◆ **WHAT IS EXPECTED**
Your reply should hold every entry below exactly as written and none of the pictures.

◆ **SOURCE MATERIAL**
+ + + + + + +

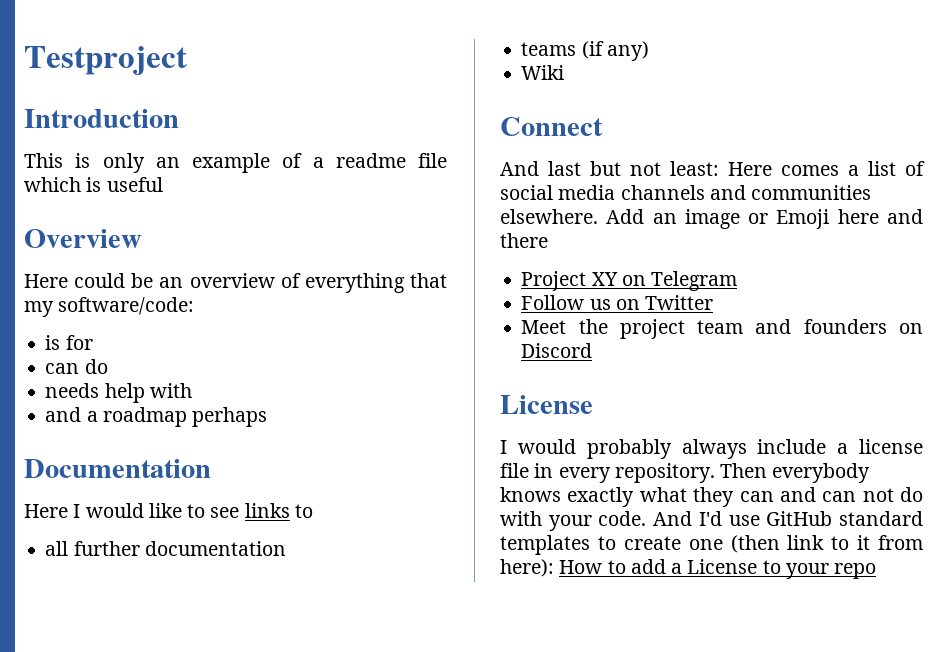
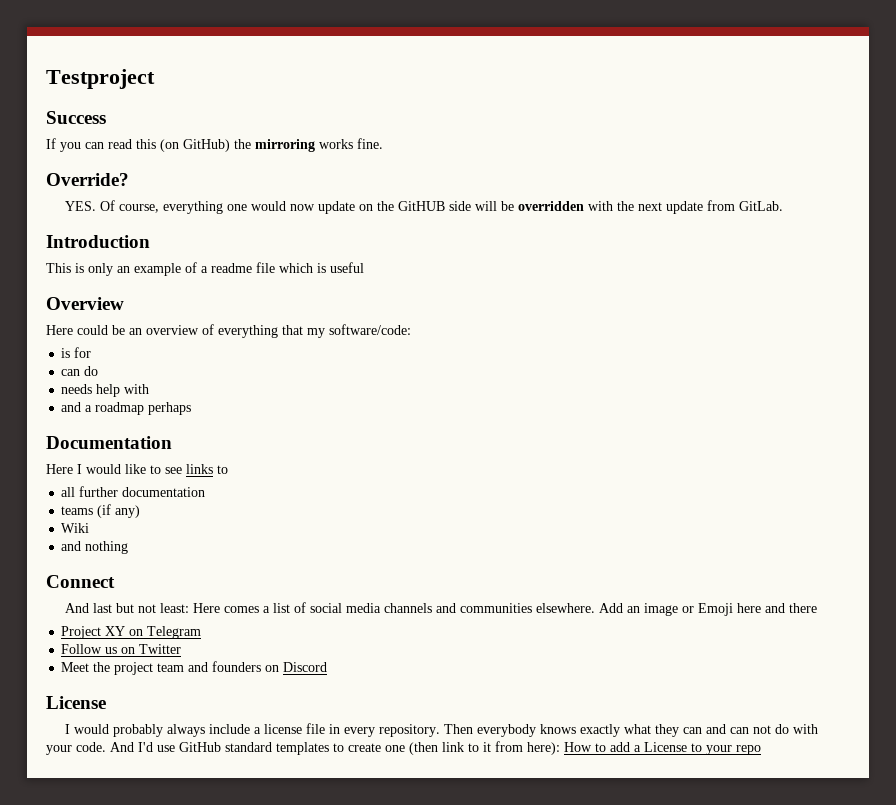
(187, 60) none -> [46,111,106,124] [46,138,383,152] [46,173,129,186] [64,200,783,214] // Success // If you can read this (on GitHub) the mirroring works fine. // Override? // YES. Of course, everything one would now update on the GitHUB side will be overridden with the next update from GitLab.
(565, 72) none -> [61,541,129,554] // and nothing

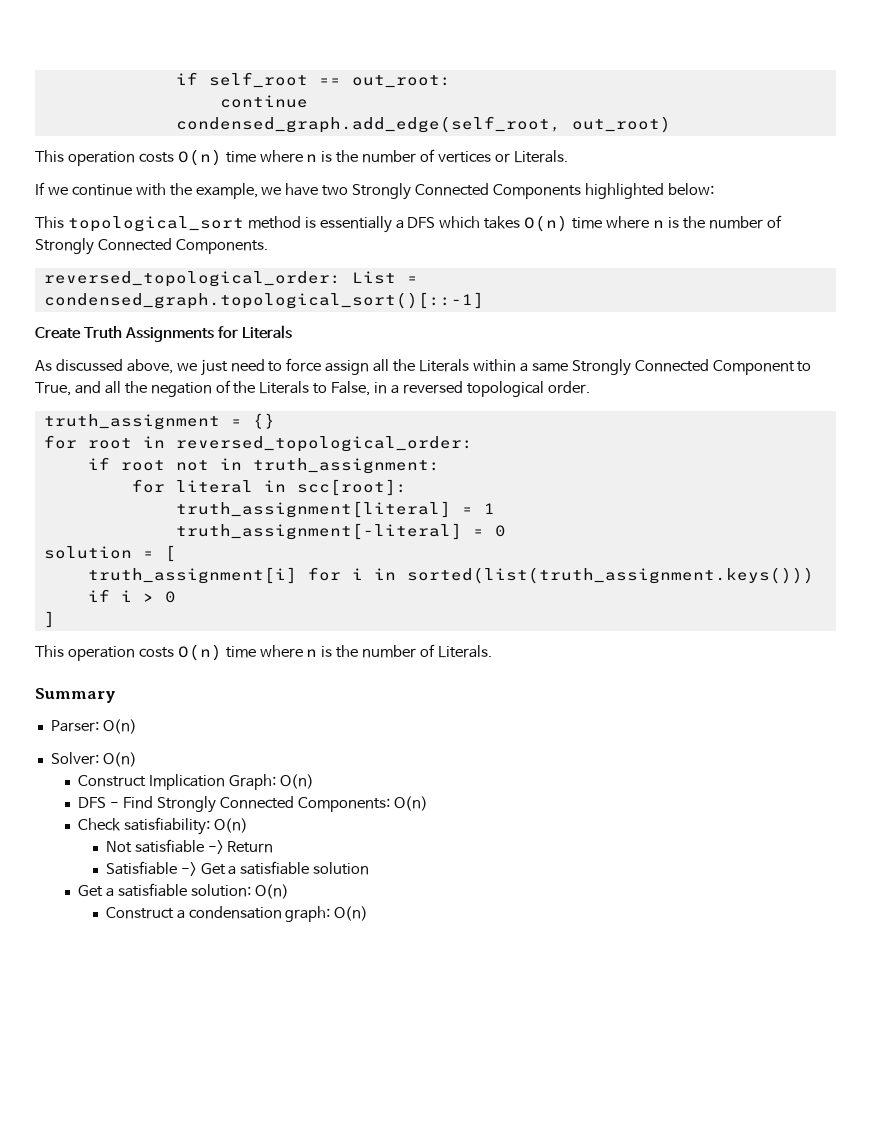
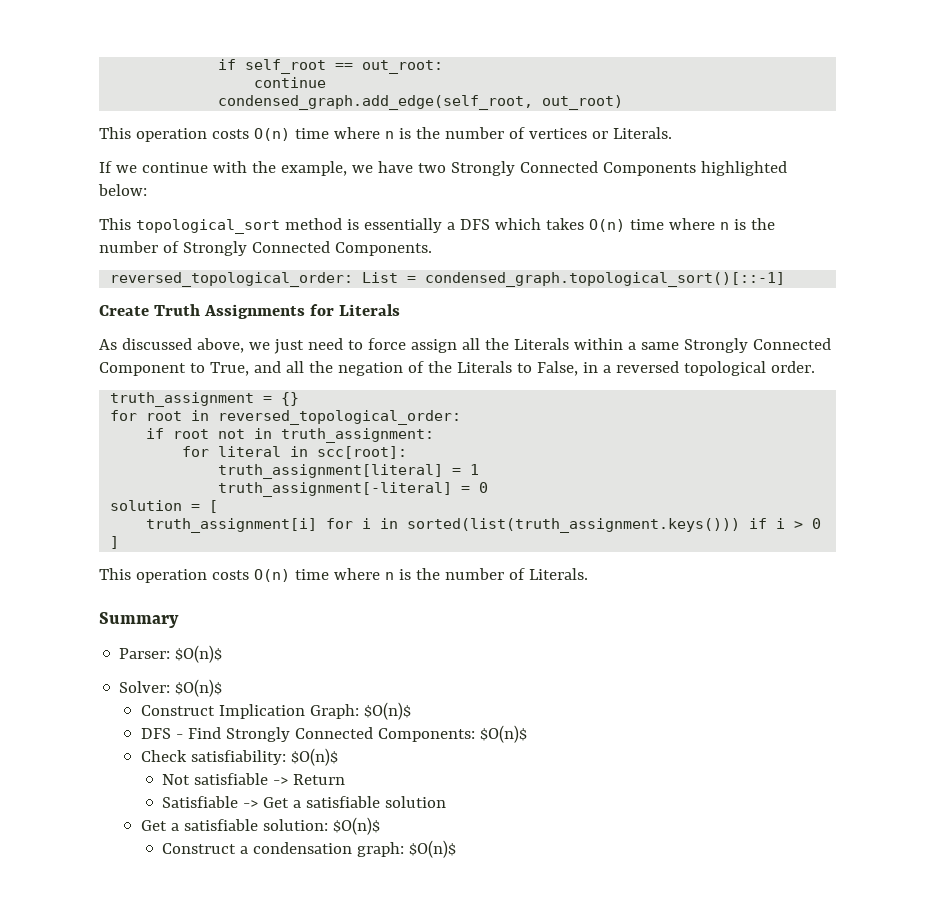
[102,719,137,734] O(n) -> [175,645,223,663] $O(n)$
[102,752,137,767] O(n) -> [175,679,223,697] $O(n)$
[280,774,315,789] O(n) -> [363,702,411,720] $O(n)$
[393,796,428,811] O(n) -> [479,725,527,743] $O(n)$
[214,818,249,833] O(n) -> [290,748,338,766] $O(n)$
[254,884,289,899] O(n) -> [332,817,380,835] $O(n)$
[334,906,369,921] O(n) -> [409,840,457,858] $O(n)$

+ + + + + + +

◆ **ANSWER BELOW**
(187, 60) none -> [46,111,106,124] [46,138,383,152] [46,173,129,186] [64,200,783,214] // Success // If you can read this (on GitHub) the mirroring works fine. // Override? // YES. Of course, everything one would now update on the GitHUB side will be overridden with the next update from GitLab.
(565, 72) none -> [61,541,129,554] // and nothing

[102,719,137,734] O(n) -> [175,645,223,663] $O(n)$
[102,752,137,767] O(n) -> [175,679,223,697] $O(n)$
[280,774,315,789] O(n) -> [363,702,411,720] $O(n)$
[393,796,428,811] O(n) -> [479,725,527,743] $O(n)$
[214,818,249,833] O(n) -> [290,748,338,766] $O(n)$
[254,884,289,899] O(n) -> [332,817,380,835] $O(n)$
[334,906,369,921] O(n) -> [409,840,457,858] $O(n)$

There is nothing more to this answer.